Une gouvernance technique plus structurée pour PyTorch
Soumith ChintalaCofondateur de PyTorch, Meta
Toutefois, c’est Meta qui a choisi l’organe d’accueil du projet open source. « Nous avons choisi la Fondation Linux, car elle a une grande expérience de l’organisation de grands projets libres multipartites, avec un bon équilibre entre la structure organisationnelle et la recherche de solutions spécifiques pour ces logiciels », affirme Soumith Chintala dans un billet de blog. À Dublin, le cofondateur du projet mentionne le succès de Kubernetes pour étayer ce propos.
La gouvernance technique devrait également gagner en efficacité. Les responsables du projet ont longtemps affiché une liste des contributeurs, mais ils n’avaient pas mis en place une hiérarchie particulière.
Depuis le début de cette année, la nouvelle structure de la gouvernance technique doit permettre de mieux gérer les priorités sur la feuille de route et régler plus rapidement les problèmes, selon Soumith Chintala. « Cela ne change pas notre manière de faire, mais cela ajoute une discipline supplémentaire », indique-t-il. Il y a près de deux ans, l’équipe en charge du projet chez Meta s’est rendu compte qu’il était « humainement impossible » de clôturer toutes les « issues » sur GitHub.

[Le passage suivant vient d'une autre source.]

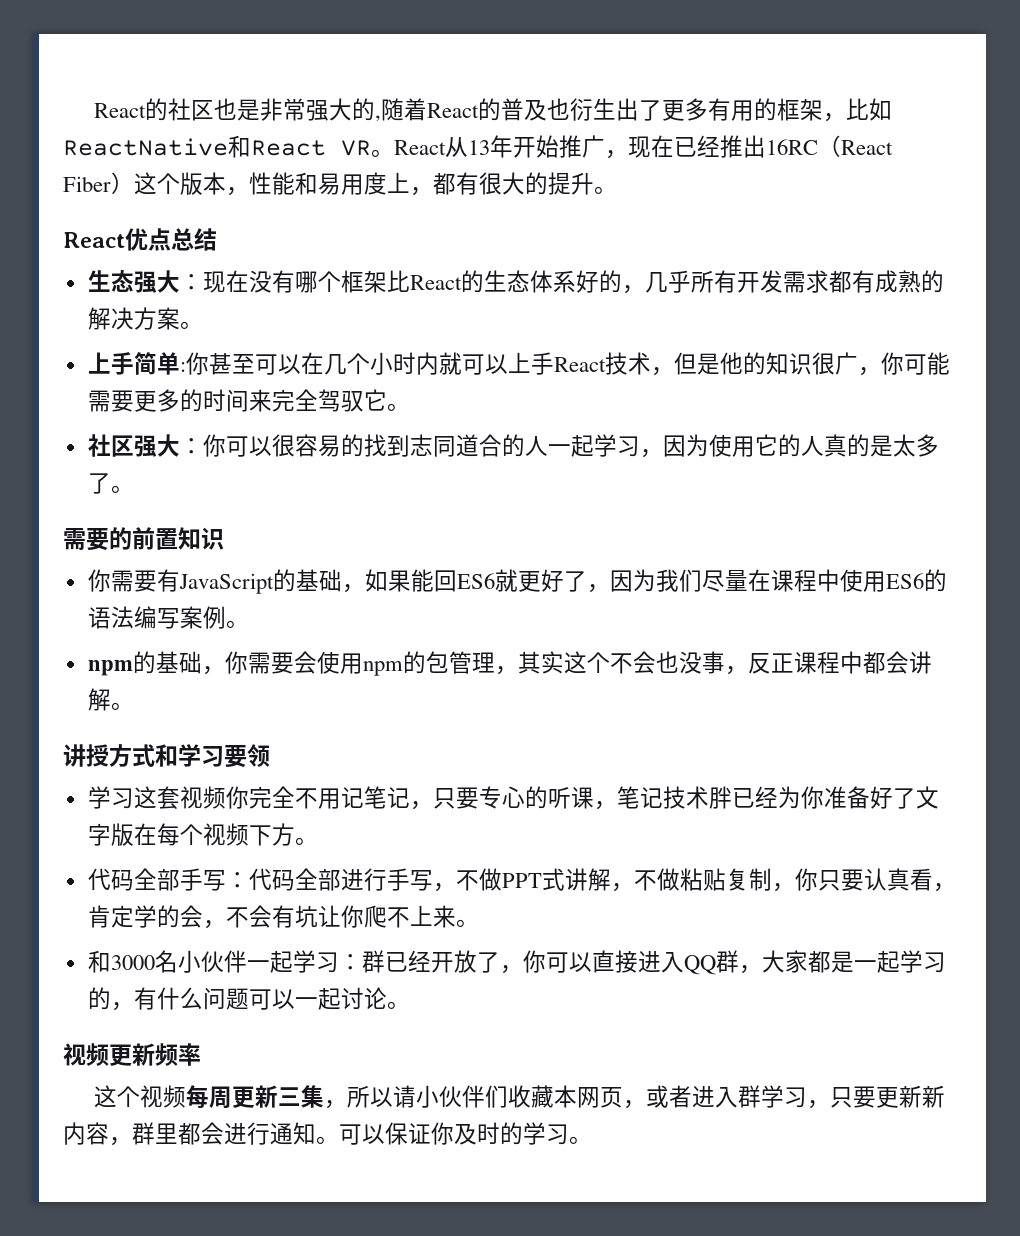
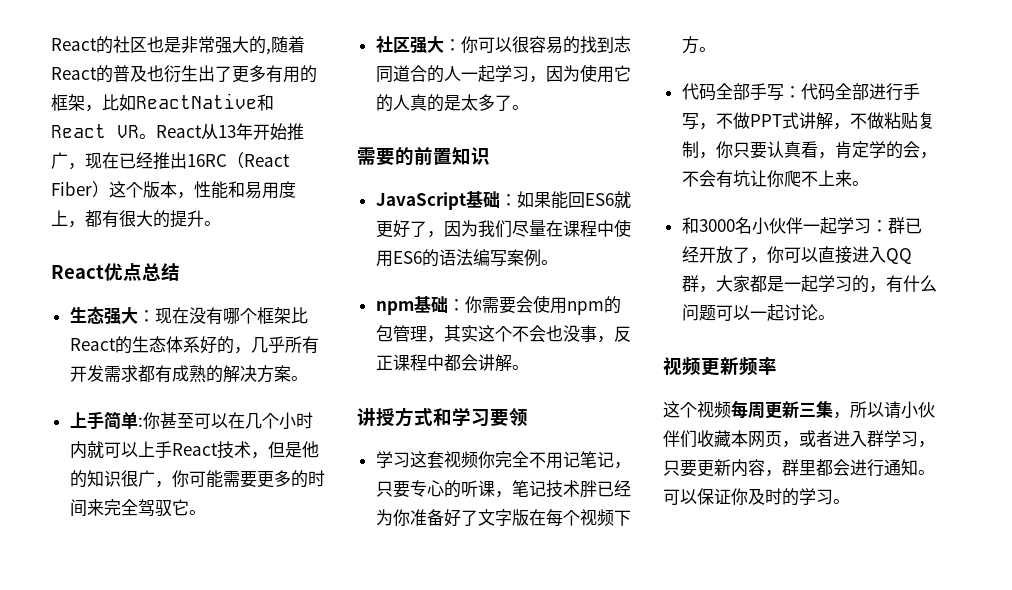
[87,569,365,594] 你需要有JavaScript的基础， -> [375,191,517,210] JavaScript基础：
[132,651,225,675] 的基础， -> [413,296,465,313] 基础：
[922,1085,946,1108] 新 -> (731, 467) none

La fondation PyTorch aura surtout pour mission de gérer le maintien des licences, de proposer un programme de formations et de certifications, d’organiser des événements, mais aussi assurer la promotion et la diffusion des grandes annonces autour du framework. Une équipe dédiée engagée par la Fondation Linux s’occupera d’accomplir ces tâches. Pour sa part, Meta continuera d’investir dans le projet, principalement en recrutant davantage de développeurs amenés à contribuer au projet.